Dataset excerpts »

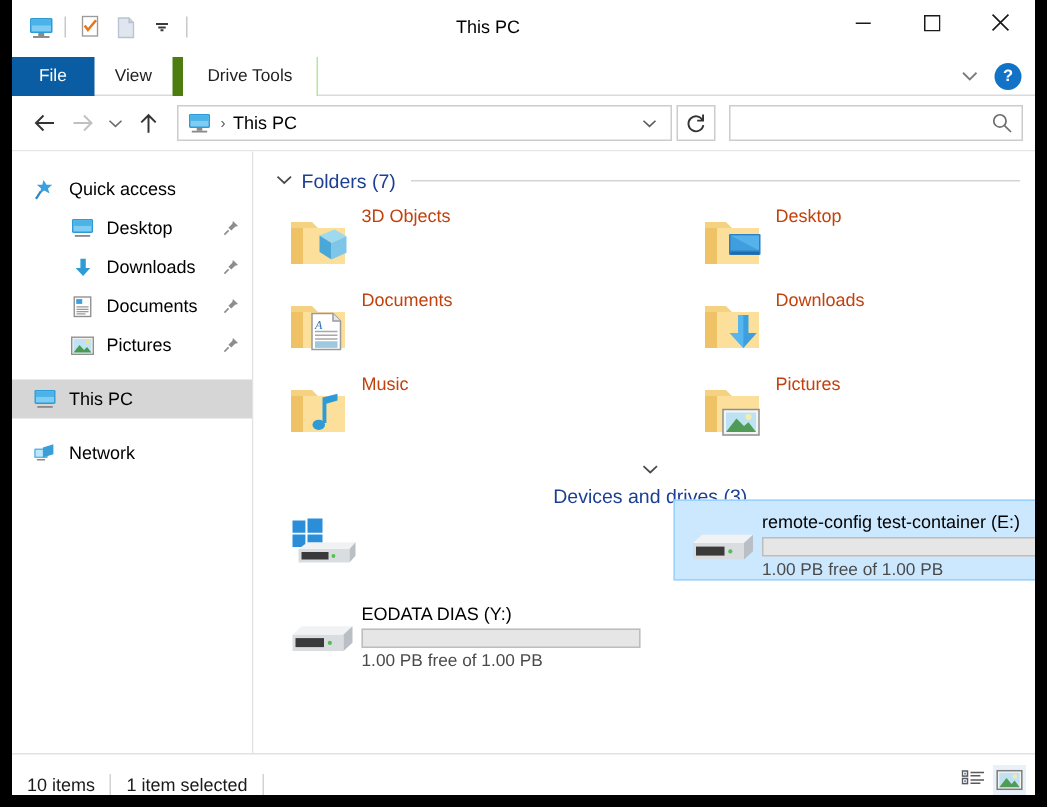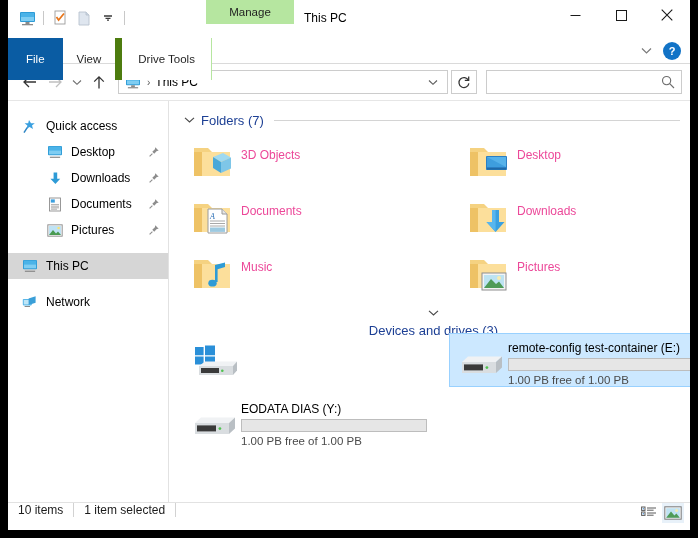--- a/index.html
+++ b/index.html
@@ -310,9 +310,6 @@
       <div class="qat-sep"></div>
     </div>
 
-    <div class="ctx-tabgroup">
-      <span>Manage</span>
-    </div>
 
     <div class="win-title">This PC</div>
 

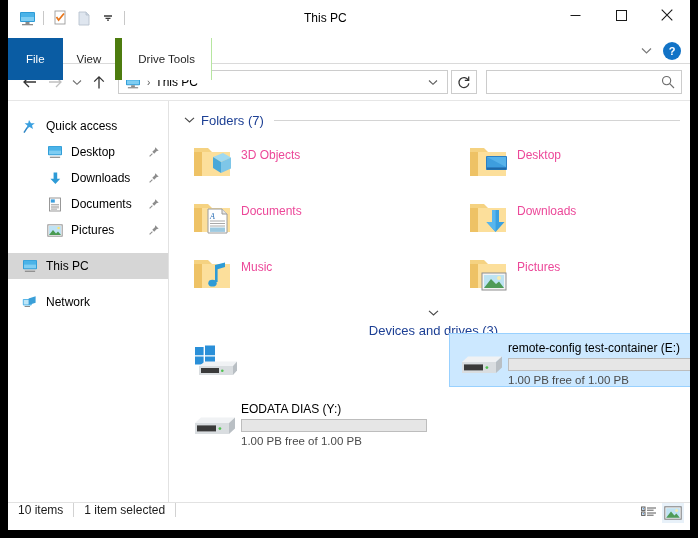--- a/index.html
+++ b/index.html
@@ -86,7 +86,7 @@
     font-size: 11.5px;
     color: #1f1f1f;
     padding: 0 14px;
-    height: 42px;
+    height: 26px;
   }
   .tab.file {
     background: #0a5ca3;

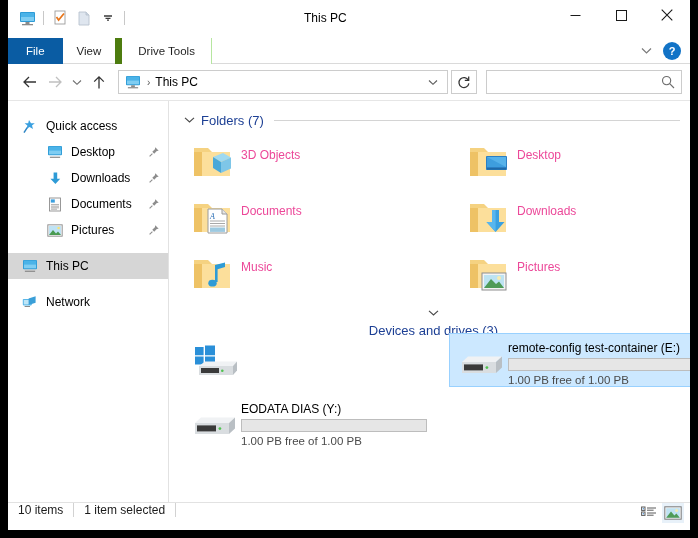--- a/index.html
+++ b/index.html
@@ -221,7 +221,7 @@
     padding: 3px 4px;
   }
   .ftile .ficon { width: 52px; height: 50px; flex:none; display:flex; align-items:center; justify-content:center; }
-  .ftile .flabel { font-size: 12px; color: #ec4899; margin-top: 12px; margin-left: 2px; }
+  .ftile .flabel { font-size: 12px; color: #c2410c; margin-top: 1px; margin-left: 2px; }
 
   
   .dtile {

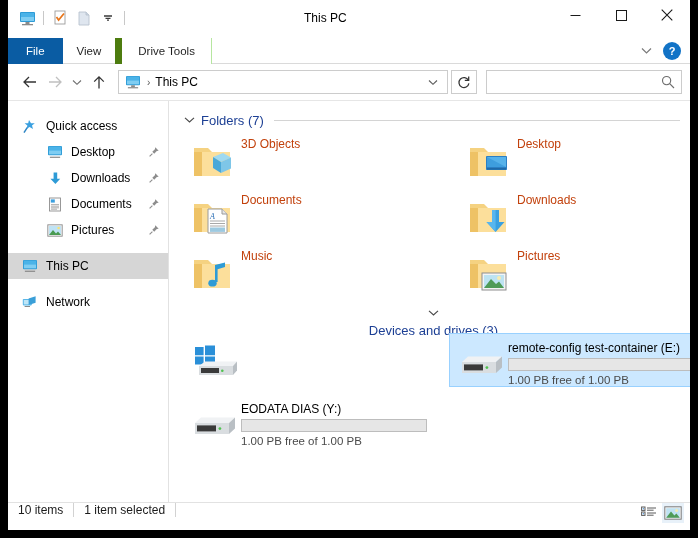--- a/index.html
+++ b/index.html
@@ -258,7 +258,7 @@
     height: 28px;
     background: #ffffff;
     border-top: 1px solid #e2e2e2;
-    display: flex; align-items: flex-start;
+    display: flex; align-items: flex-end;
     padding: 0 6px 0 10px;
     flex: none;
   }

Brief » Are you able to set down all the lines above exactly, without any pictures?

Task solution »
--- a/index.html
+++ b/index.html
@@ -310,9 +310,6 @@
       <div class="qat-sep"></div>
     </div>
 
-    <div class="ctx-tabgroup">
-      <span>Manage</span>
-    </div>
 
     <div class="win-title">This PC</div>
 

--- a/index.html
+++ b/index.html
@@ -86,7 +86,7 @@
     font-size: 11.5px;
     color: #1f1f1f;
     padding: 0 14px;
-    height: 42px;
+    height: 26px;
   }
   .tab.file {
     background: #0a5ca3;

--- a/index.html
+++ b/index.html
@@ -221,7 +221,7 @@
     padding: 3px 4px;
   }
   .ftile .ficon { width: 52px; height: 50px; flex:none; display:flex; align-items:center; justify-content:center; }
-  .ftile .flabel { font-size: 12px; color: #ec4899; margin-top: 12px; margin-left: 2px; }
+  .ftile .flabel { font-size: 12px; color: #c2410c; margin-top: 1px; margin-left: 2px; }
 
   
   .dtile {

--- a/index.html
+++ b/index.html
@@ -258,7 +258,7 @@
     height: 28px;
     background: #ffffff;
     border-top: 1px solid #e2e2e2;
-    display: flex; align-items: flex-start;
+    display: flex; align-items: flex-end;
     padding: 0 6px 0 10px;
     flex: none;
   }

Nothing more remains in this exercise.